WORK TASK: Would you please copy each line below that includes the string "padding"?

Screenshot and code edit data
————————
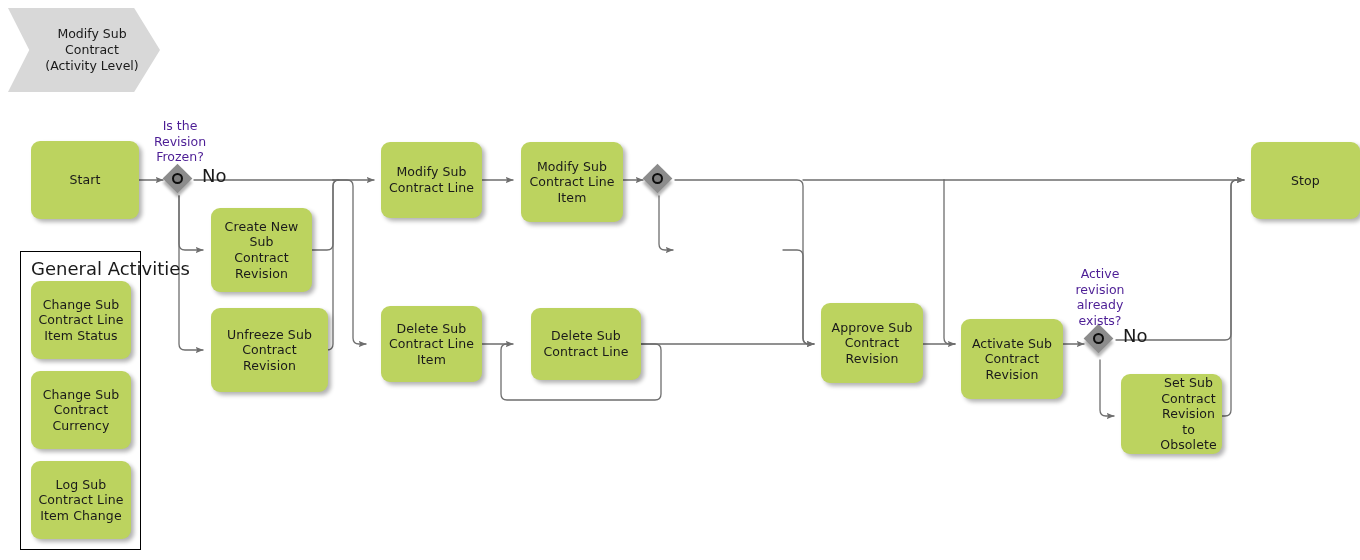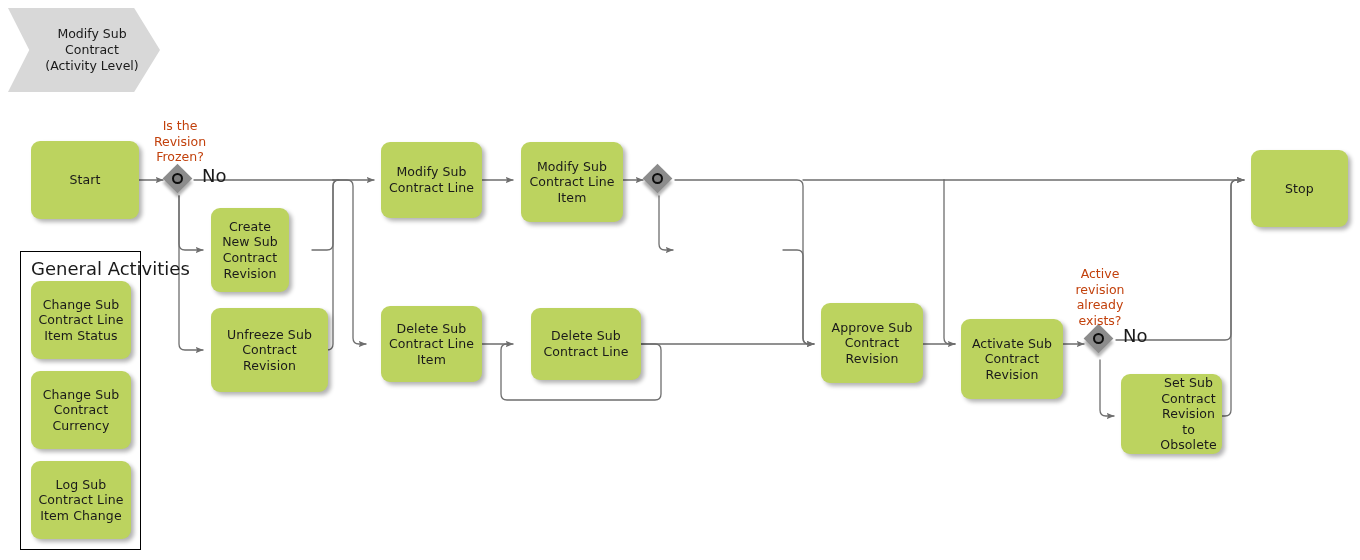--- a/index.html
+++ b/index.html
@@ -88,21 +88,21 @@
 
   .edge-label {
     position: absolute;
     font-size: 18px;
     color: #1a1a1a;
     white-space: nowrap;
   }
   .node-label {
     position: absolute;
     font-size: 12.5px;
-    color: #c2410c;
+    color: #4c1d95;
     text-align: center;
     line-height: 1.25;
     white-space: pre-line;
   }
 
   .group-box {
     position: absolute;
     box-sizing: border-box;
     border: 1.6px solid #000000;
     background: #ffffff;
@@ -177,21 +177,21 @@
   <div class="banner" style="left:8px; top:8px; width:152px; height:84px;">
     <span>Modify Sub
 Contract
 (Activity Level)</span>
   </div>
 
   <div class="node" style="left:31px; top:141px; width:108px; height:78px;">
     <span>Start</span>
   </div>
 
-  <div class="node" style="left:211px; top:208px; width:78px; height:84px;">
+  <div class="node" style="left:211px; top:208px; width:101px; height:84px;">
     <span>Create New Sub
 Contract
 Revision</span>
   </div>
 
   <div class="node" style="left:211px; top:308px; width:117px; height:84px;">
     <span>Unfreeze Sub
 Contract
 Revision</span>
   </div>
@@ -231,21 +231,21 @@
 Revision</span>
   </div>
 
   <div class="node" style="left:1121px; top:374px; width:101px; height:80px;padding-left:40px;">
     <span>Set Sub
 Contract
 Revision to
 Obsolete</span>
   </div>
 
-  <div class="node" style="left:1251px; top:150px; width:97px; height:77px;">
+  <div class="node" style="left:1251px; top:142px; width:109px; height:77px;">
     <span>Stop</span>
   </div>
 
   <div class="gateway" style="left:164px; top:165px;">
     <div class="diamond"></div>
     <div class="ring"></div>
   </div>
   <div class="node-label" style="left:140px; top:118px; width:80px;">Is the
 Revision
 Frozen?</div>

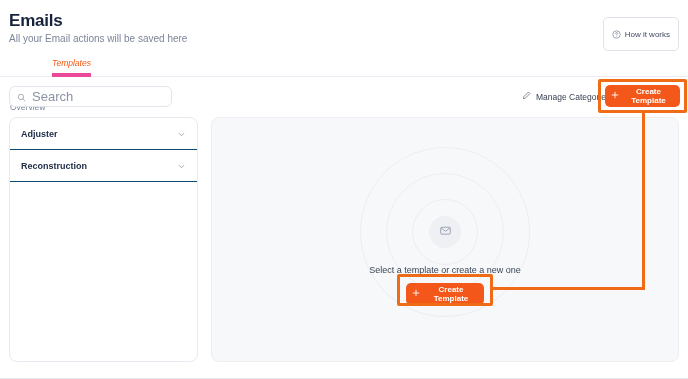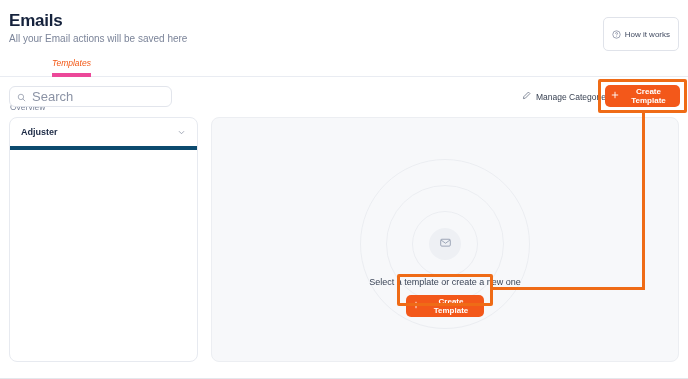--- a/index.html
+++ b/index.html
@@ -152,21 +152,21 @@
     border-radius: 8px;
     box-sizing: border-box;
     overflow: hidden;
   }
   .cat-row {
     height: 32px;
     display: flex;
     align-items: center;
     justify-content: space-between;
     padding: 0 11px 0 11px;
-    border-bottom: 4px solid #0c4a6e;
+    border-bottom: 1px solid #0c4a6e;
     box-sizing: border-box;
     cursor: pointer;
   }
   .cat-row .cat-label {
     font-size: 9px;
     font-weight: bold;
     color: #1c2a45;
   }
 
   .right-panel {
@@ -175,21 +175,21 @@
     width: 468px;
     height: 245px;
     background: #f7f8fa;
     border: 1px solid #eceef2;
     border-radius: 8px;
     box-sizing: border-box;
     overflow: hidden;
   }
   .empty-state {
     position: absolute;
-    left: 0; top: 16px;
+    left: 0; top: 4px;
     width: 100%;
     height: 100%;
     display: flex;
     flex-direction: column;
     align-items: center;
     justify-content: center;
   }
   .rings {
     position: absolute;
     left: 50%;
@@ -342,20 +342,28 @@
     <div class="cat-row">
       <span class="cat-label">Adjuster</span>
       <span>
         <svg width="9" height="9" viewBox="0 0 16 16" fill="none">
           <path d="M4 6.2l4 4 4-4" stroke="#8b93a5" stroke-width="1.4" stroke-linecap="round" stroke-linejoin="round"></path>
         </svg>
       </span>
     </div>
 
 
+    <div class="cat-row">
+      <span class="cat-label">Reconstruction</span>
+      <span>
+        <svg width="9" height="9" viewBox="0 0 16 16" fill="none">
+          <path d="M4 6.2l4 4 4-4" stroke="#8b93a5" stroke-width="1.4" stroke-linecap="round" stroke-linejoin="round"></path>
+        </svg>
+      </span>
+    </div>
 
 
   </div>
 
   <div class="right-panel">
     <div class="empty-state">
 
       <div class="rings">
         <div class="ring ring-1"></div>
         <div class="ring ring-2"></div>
————————
THE ANSWER:
   <div class="node" style="left:1121px; top:374px; width:101px; height:80px;padding-left:40px;">
     padding: 0 11px 0 11px;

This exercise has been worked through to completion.